3 Responses to Don’t Get Hacked – WordPress Security Tips to Keep Your Blog Safe

  1. Yusuf Yesil says:

    I totally agree with you. I also think the hosting is one of the key points. We were using one of the major companies shared hosting service and many of our websites were getting hacked. Even the non-writable by owner .htaccess was hacked to redirect the website. We don’t have any problems right now after switching to dedicated hosting service, we can arrange the security level and there is no unexpected situations.

  2. Rob Zazueta says:

    Hello, Tamanna. I don’t have any direct experience with any of the plugins you mentioned. However, doing a cursory review of each of them, they all seem to approach WordPress security from different angles.

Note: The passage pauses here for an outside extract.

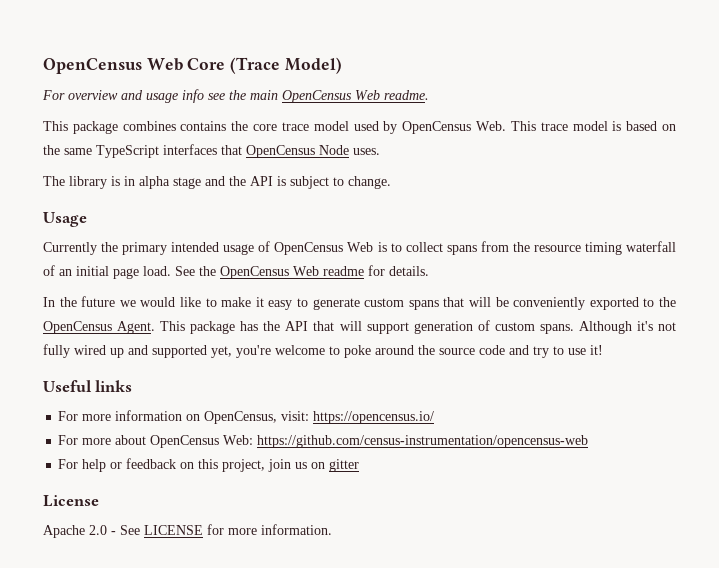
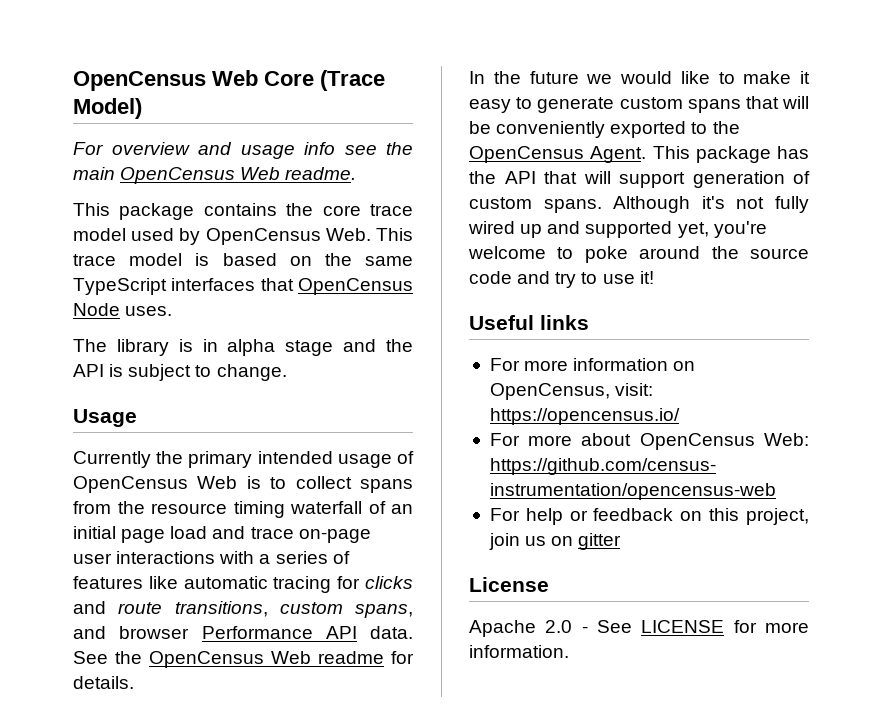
[122,121,176,131] combines -> (195, 211) none
[143,266,171,276] load. -> [170,526,371,543] [73,551,350,564] [73,576,414,593] [73,601,413,618] [73,626,413,639] load and trace on-page user interactions with a series of features like automatic tracing for clicks and route transitions, custom spans, and browser Performance API data.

    The Better WP Security plugin seems to handle a lot of the more common causes of WordPress hacks, so it seems to me like the best all around fit. However, I’m somewhat enamored of the idea that Wordfence compares my site’s files against the current core WordPress code at WordPress.org. So long as you have not modified any of the WordPress core code on your site, that would be a great late warning detection system since many WordPress hacks write strings of Javascript into your files in order to propagate themselves and deliver spammy ads to your site’s visitors.

    I appreciate you bringing these to my attention – I’m definitely going to try them out now.

    Rob Z.

  3. Tamanna says:

    Thanks for the great TIPS. I would like to know which security plugin is better? Bulletproof Security or Better WP Security or Wordfence?